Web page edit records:
-.-.-

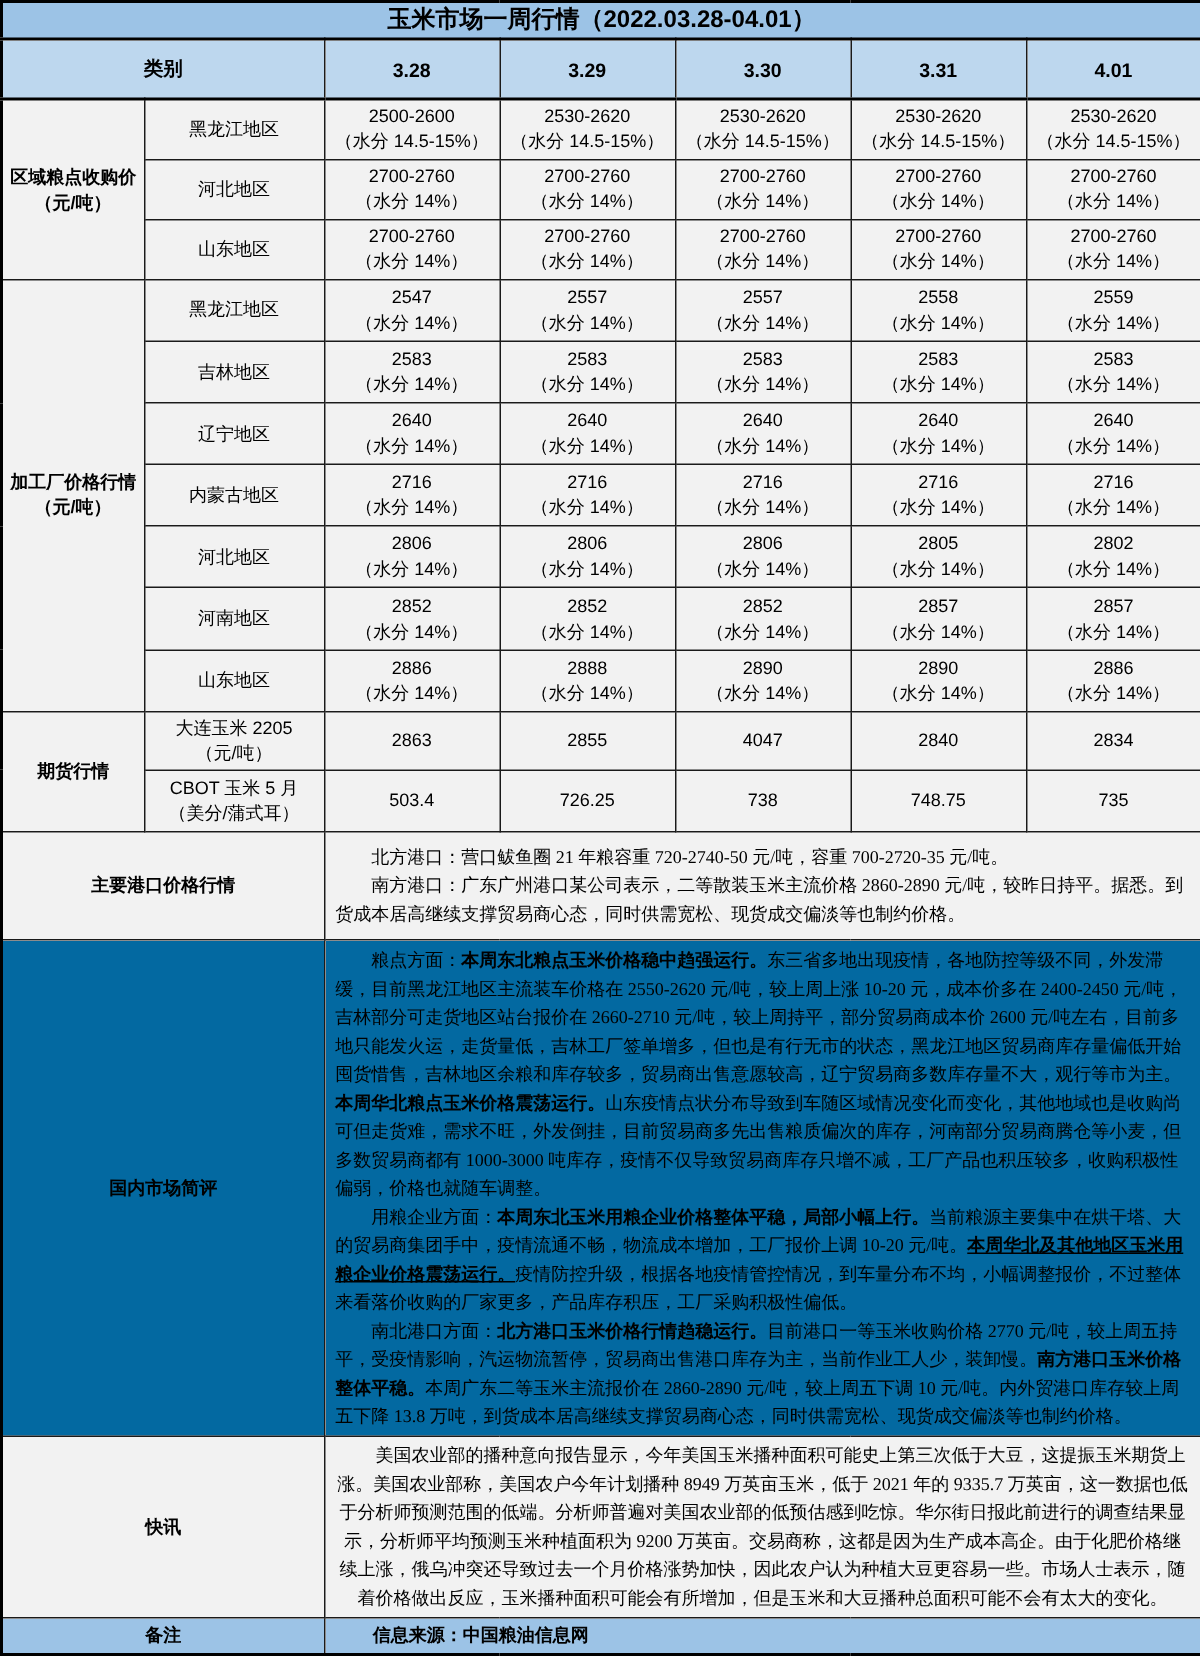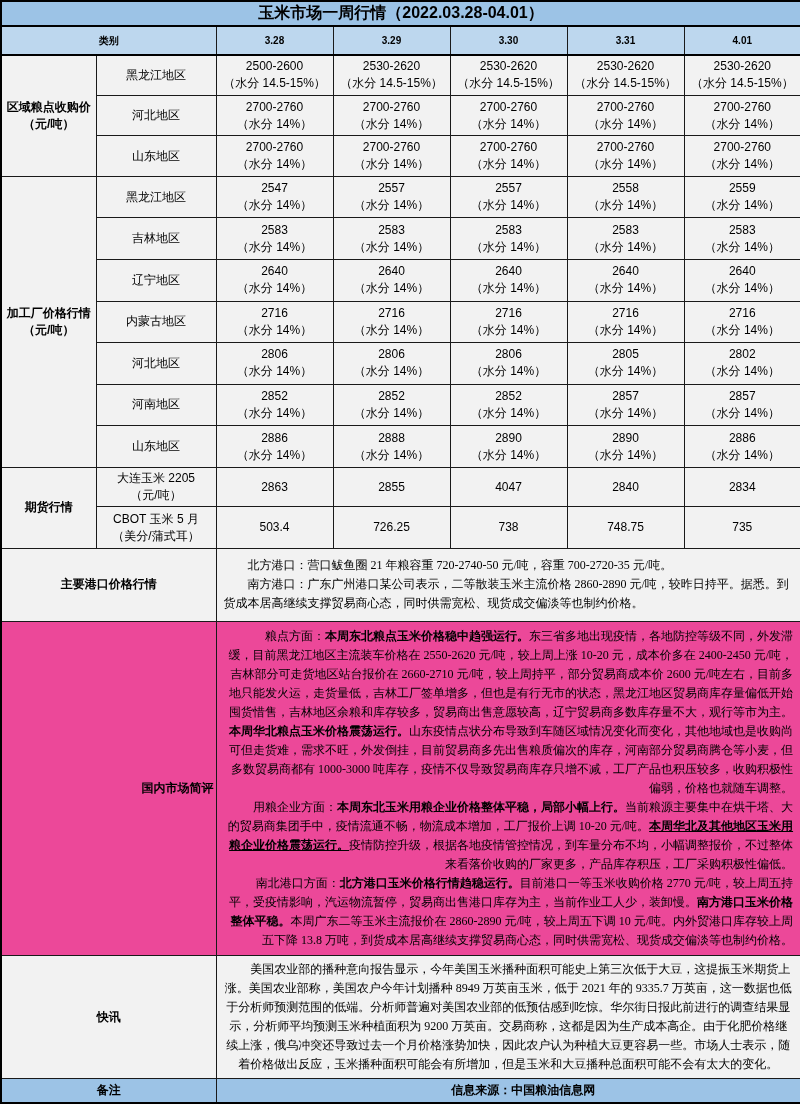--- a/index.html
+++ b/index.html
@@ -1,28 +1,28 @@
 <!DOCTYPE html>
 <html><head>
 <meta charset="utf-8">
 <style>
   html,body{margin:0;padding:0;background:#fff;}
   .sheet{width:800px;height:1104px;box-sizing:border-box;font-family:"Liberation Sans","DejaVu Sans",sans-serif;color:#000;}
   table{width:800px;height:1104px;border-collapse:collapse;table-layout:fixed;border:2px solid #000;}
   td{border:1px solid #1a1a1a;text-align:center;vertical-align:middle;font-size:12px;padding:1px 2px;overflow:hidden;background:#F2F2F2;box-sizing:border-box;}
   .title-cell{background:#9CC3E6;font-size:16px;font-weight:bold;height:25px;border-bottom:2px solid #000;}
-  .header-row td{background:#BDD7EE;font-weight:bold;font-size:10px;height:28px;border-bottom:2px solid #000;}
+  .header-row td{background:#BDD7EE;font-weight:bold;font-size:13px;height:40px;border-bottom:2px solid #000;}
   .lbl{font-weight:bold;}
   .price{line-height:17px;}
   .note{line-height:17px;}
   .text-cell{text-align:left;vertical-align:middle;padding:3px 7px;line-height:19px;font-family:Liberation Serif, serif;}
   .text-cell p{margin:0;text-indent:2em;}
-  .blue-bg{background:#ec4899;text-align:right;}
+  .blue-bg{background:#0369a1;}
   .note-row td{background:#9CC3E6;height:24px;}
-  .note-content{text-align:center;padding-left:8px;font-weight:bold;}
+  .note-content{text-align:left;padding-left:8px;font-weight:bold;}
   .note-content p{margin:0;text-indent:2em;}
   .r1 td{height:40px;}
   .r2 td{height:41px;}
   .rf1 td{height:39px;}
   .rf2 td{height:41px;}
   .ports-row td{height:72px;}
   .commentary-row td{height:308px;}
   .news-row td{height:118px;text-align:center;}
   b.seg{font-weight:bold;}
 </style>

-.-.-

> [EXERCISE PROMPT]:
With images omitted, output the data exactly as given.

> [RESPONSE TO THIS EXERCISE]:
--- a/index.html
+++ b/index.html
@@ -1,28 +1,28 @@
 <!DOCTYPE html>
 <html><head>
 <meta charset="utf-8">
 <style>
   html,body{margin:0;padding:0;background:#fff;}
   .sheet{width:800px;height:1104px;box-sizing:border-box;font-family:"Liberation Sans","DejaVu Sans",sans-serif;color:#000;}
   table{width:800px;height:1104px;border-collapse:collapse;table-layout:fixed;border:2px solid #000;}
   td{border:1px solid #1a1a1a;text-align:center;vertical-align:middle;font-size:12px;padding:1px 2px;overflow:hidden;background:#F2F2F2;box-sizing:border-box;}
   .title-cell{background:#9CC3E6;font-size:16px;font-weight:bold;height:25px;border-bottom:2px solid #000;}
-  .header-row td{background:#BDD7EE;font-weight:bold;font-size:10px;height:28px;border-bottom:2px solid #000;}
+  .header-row td{background:#BDD7EE;font-weight:bold;font-size:13px;height:40px;border-bottom:2px solid #000;}
   .lbl{font-weight:bold;}
   .price{line-height:17px;}
   .note{line-height:17px;}
   .text-cell{text-align:left;vertical-align:middle;padding:3px 7px;line-height:19px;font-family:Liberation Serif, serif;}
   .text-cell p{margin:0;text-indent:2em;}
-  .blue-bg{background:#ec4899;text-align:right;}
+  .blue-bg{background:#0369a1;}
   .note-row td{background:#9CC3E6;height:24px;}
-  .note-content{text-align:center;padding-left:8px;font-weight:bold;}
+  .note-content{text-align:left;padding-left:8px;font-weight:bold;}
   .note-content p{margin:0;text-indent:2em;}
   .r1 td{height:40px;}
   .r2 td{height:41px;}
   .rf1 td{height:39px;}
   .rf2 td{height:41px;}
   .ports-row td{height:72px;}
   .commentary-row td{height:308px;}
   .news-row td{height:118px;text-align:center;}
   b.seg{font-weight:bold;}
 </style>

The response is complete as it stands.